_Task goal_
All entries must be repeated exactly; do not include the pictures.

_Available data_
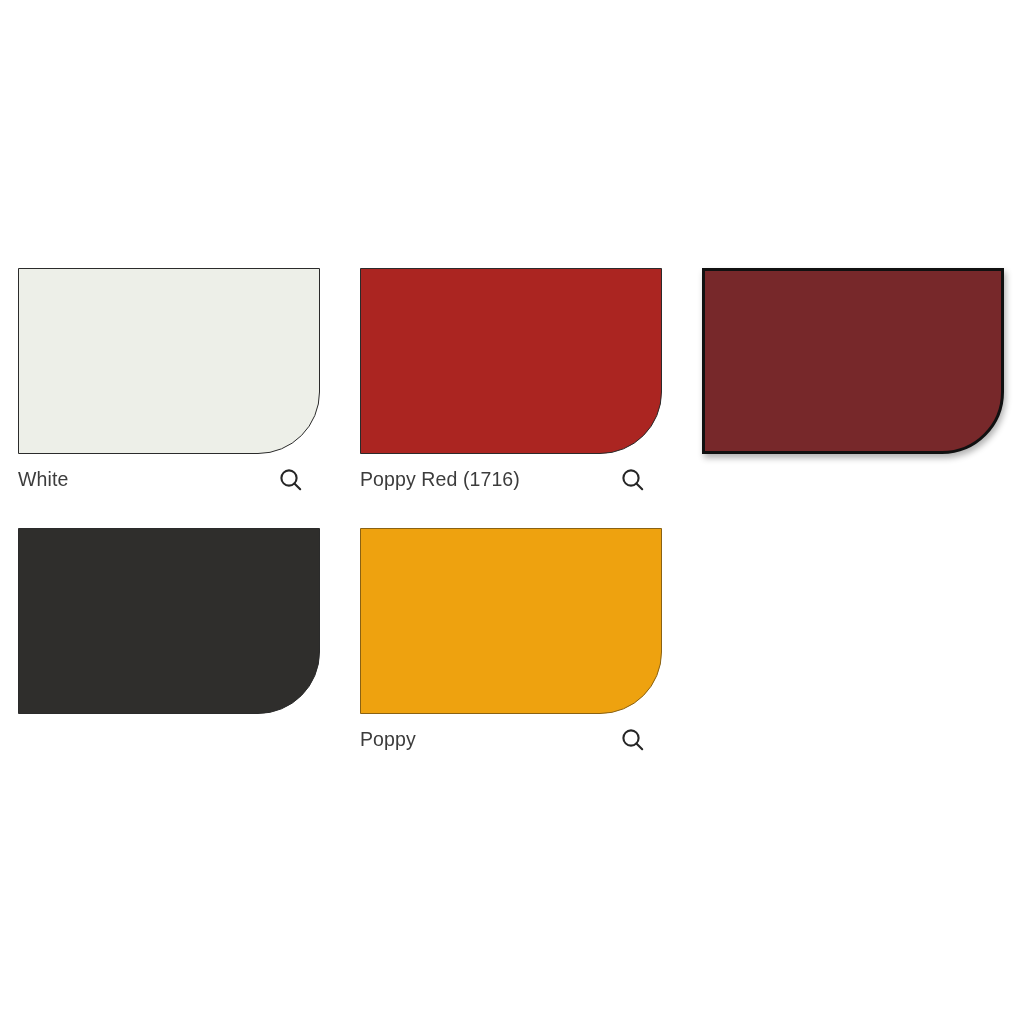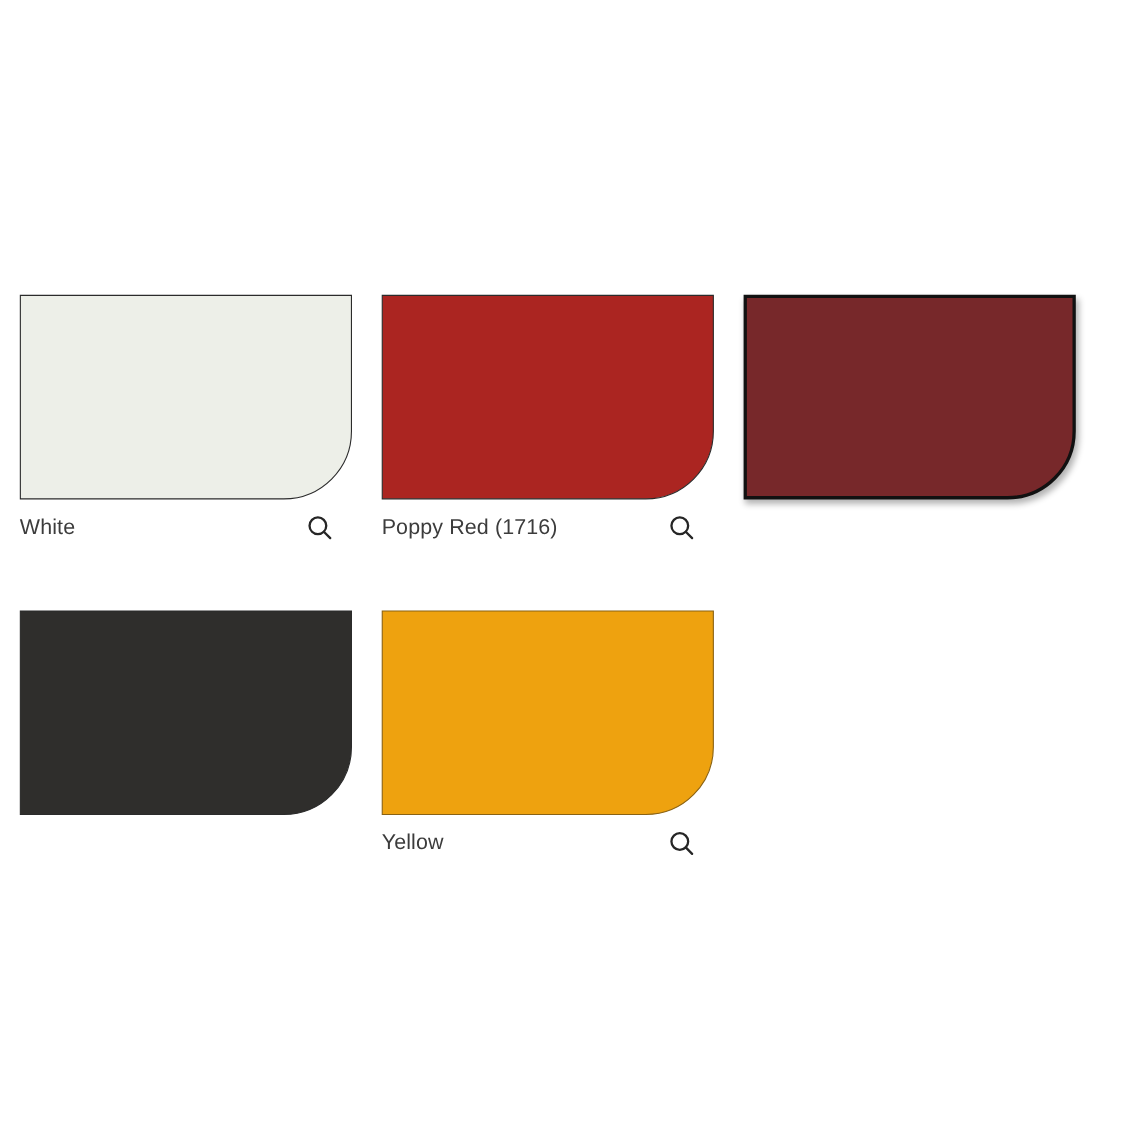--- a/index.html
+++ b/index.html
@@ -32,7 +32,6 @@
     flex-wrap: wrap;
     column-gap: 40px;
     row-gap: 0px;
-    gap: 27px;
   }
 
   .swatch-card {

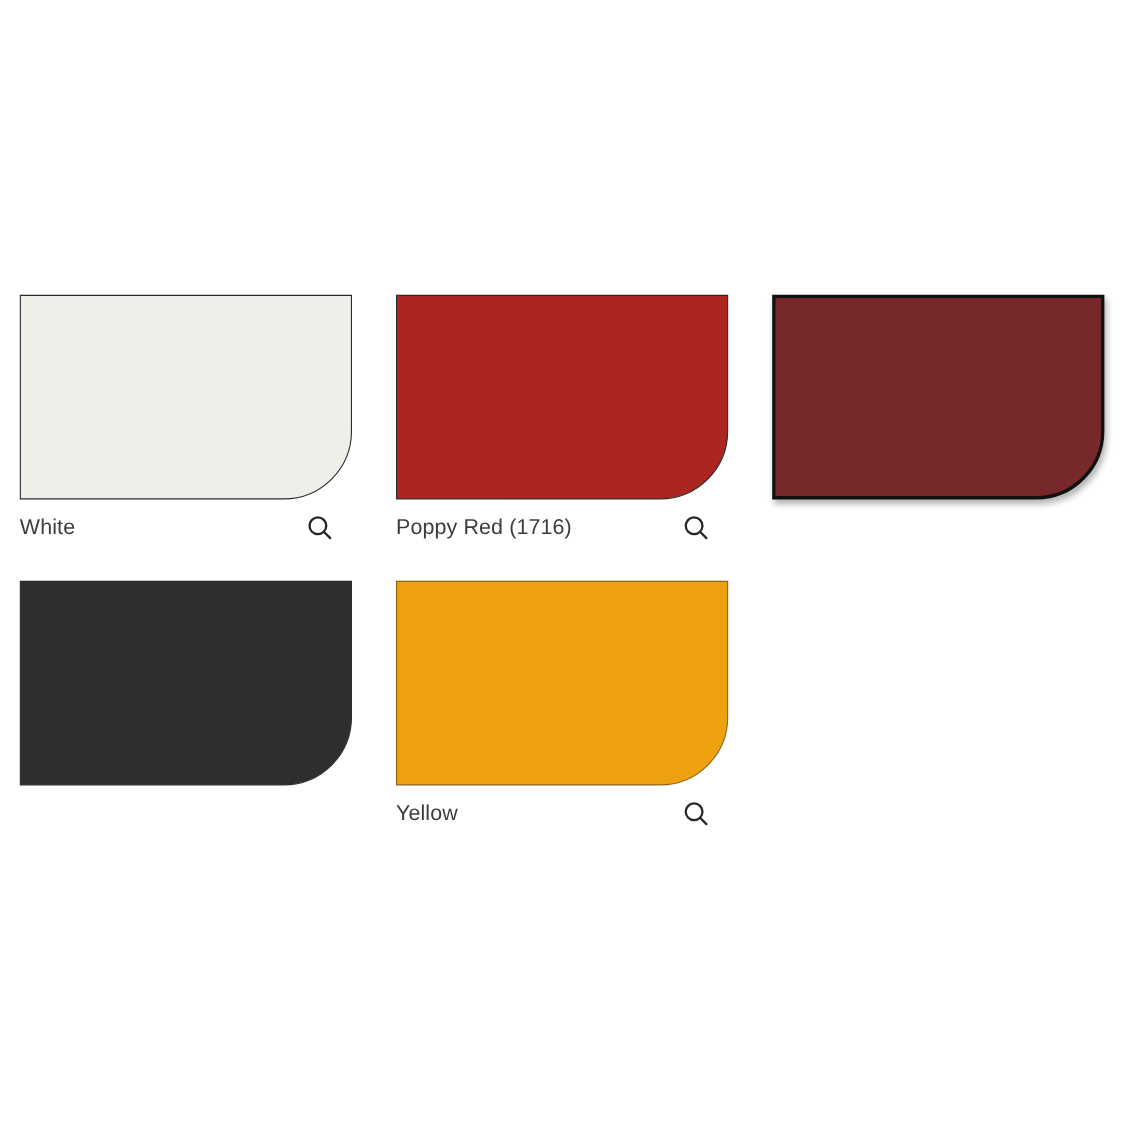--- a/index.html
+++ b/index.html
@@ -136,7 +136,7 @@
       <div class="swatch-card row2">
     <div class="swatch-chip" style="background: rgb(238, 162, 15); border-color: rgb(138, 98, 19);"></div>
     <div class="swatch-footer">
-      <span class="swatch-label">Yellow</span>
+      <span class="swatch-label">Poppy</span>
       <span class="zoom-icon" title="Zoom Yellow">
         <svg viewBox="0 0 26 26" aria-hidden="true">
           <circle cx="11" cy="11" r="7.6" fill="none" stroke="#262626" stroke-width="2.1"></circle>

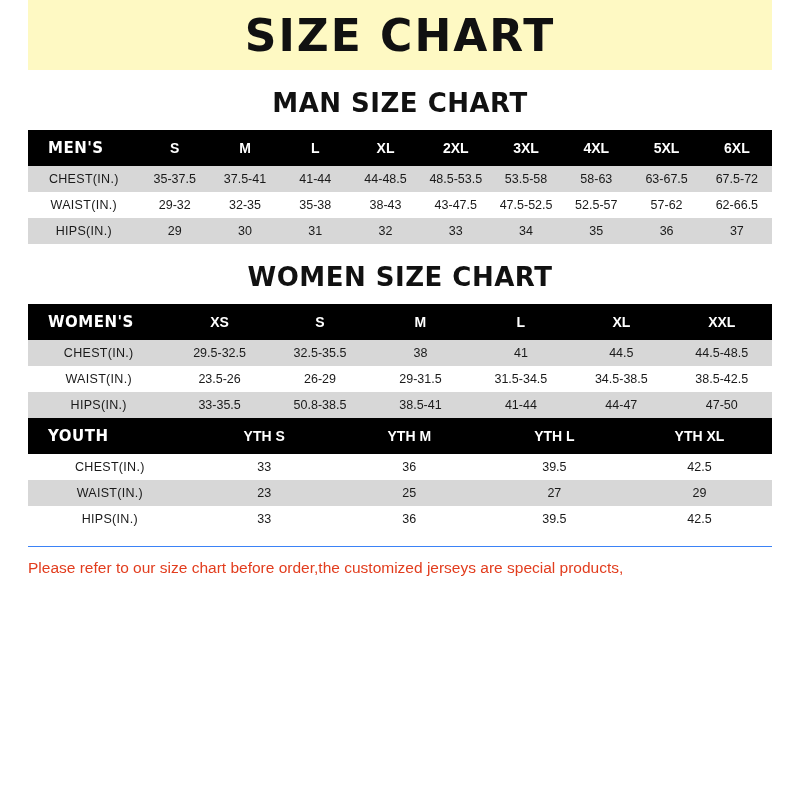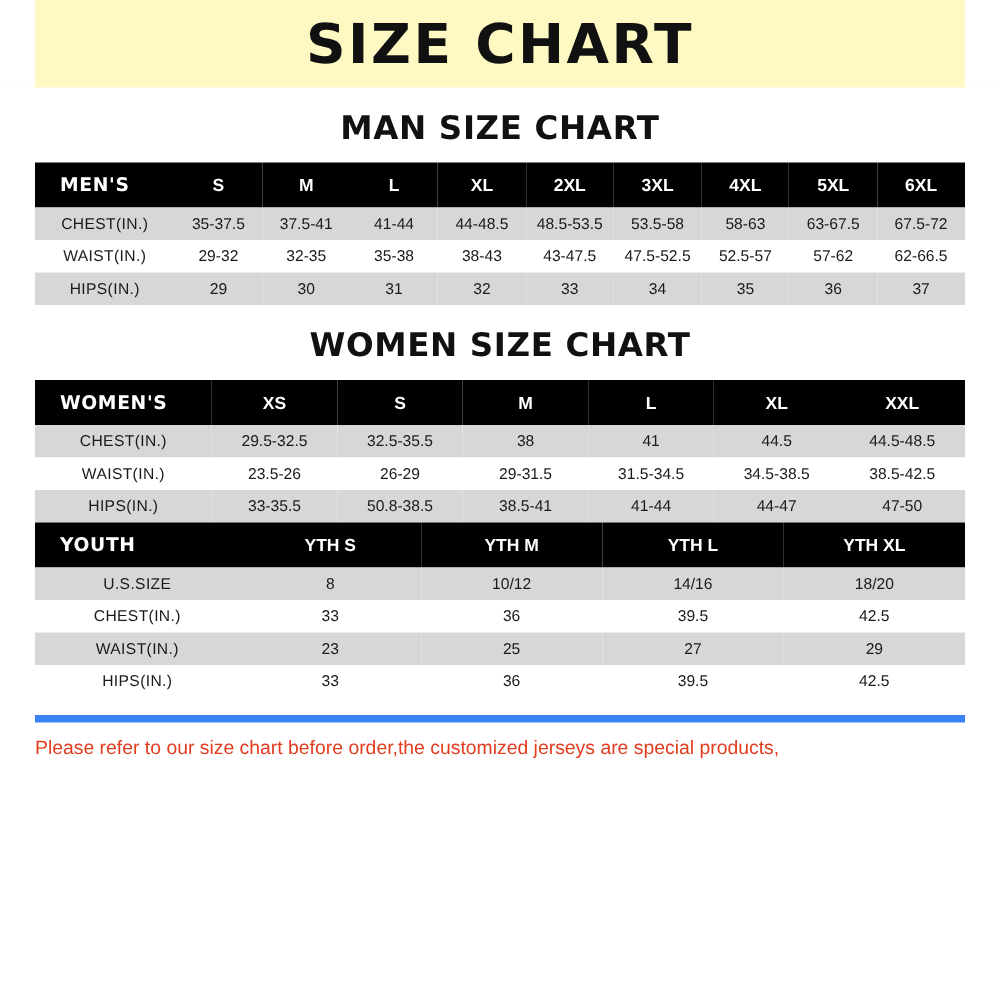--- a/index.html
+++ b/index.html
@@ -259,13 +259,6 @@
         </tr>
       </thead>
       <tbody>
-        <tr class="shade">
-          <td class="rowlabel">U.S.SIZE</td>
-          <td>8</td>
-          <td>10/12</td>
-          <td>14/16</td>
-          <td>18/20</td>
-        </tr>
         <tr class="plain">
           <td class="rowlabel">CHEST(IN.)</td>
           <td>33</td>

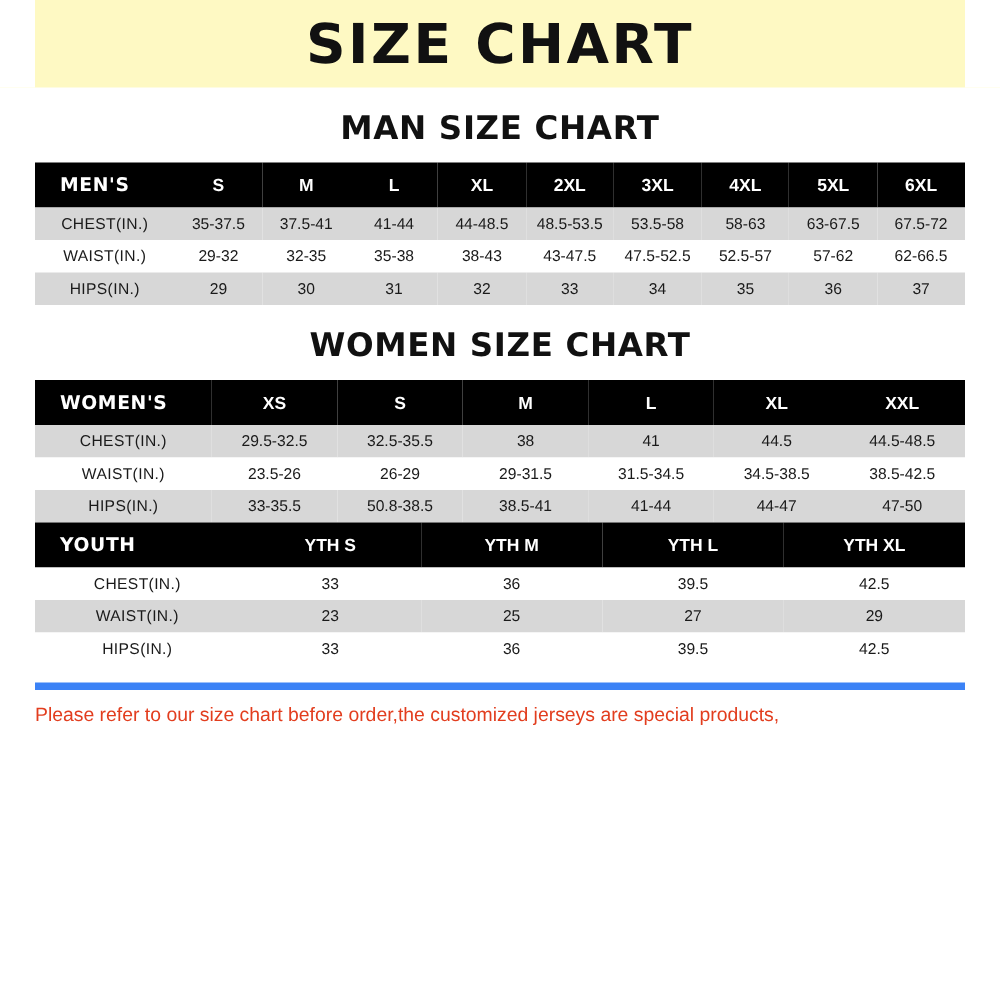--- a/index.html
+++ b/index.html
@@ -101,7 +101,7 @@
 
   .notice {
     margin: 14px 28px 0 28px;
-    border-top: 6px solid #3b82f6;
+    border-top: 1px solid #3b82f6;
     padding-top: 10px;
     color: #e23d1e;
     font-size: 15.5px;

_Answer space_
--- a/index.html
+++ b/index.html
@@ -32,7 +32,6 @@
     flex-wrap: wrap;
     column-gap: 40px;
     row-gap: 0px;
-    gap: 27px;
   }
 
   .swatch-card {

--- a/index.html
+++ b/index.html
@@ -136,7 +136,7 @@
       <div class="swatch-card row2">
     <div class="swatch-chip" style="background: rgb(238, 162, 15); border-color: rgb(138, 98, 19);"></div>
     <div class="swatch-footer">
-      <span class="swatch-label">Yellow</span>
+      <span class="swatch-label">Poppy</span>
       <span class="zoom-icon" title="Zoom Yellow">
         <svg viewBox="0 0 26 26" aria-hidden="true">
           <circle cx="11" cy="11" r="7.6" fill="none" stroke="#262626" stroke-width="2.1"></circle>

--- a/index.html
+++ b/index.html
@@ -259,13 +259,6 @@
         </tr>
       </thead>
       <tbody>
-        <tr class="shade">
-          <td class="rowlabel">U.S.SIZE</td>
-          <td>8</td>
-          <td>10/12</td>
-          <td>14/16</td>
-          <td>18/20</td>
-        </tr>
         <tr class="plain">
           <td class="rowlabel">CHEST(IN.)</td>
           <td>33</td>

--- a/index.html
+++ b/index.html
@@ -101,7 +101,7 @@
 
   .notice {
     margin: 14px 28px 0 28px;
-    border-top: 6px solid #3b82f6;
+    border-top: 1px solid #3b82f6;
     padding-top: 10px;
     color: #e23d1e;
     font-size: 15.5px;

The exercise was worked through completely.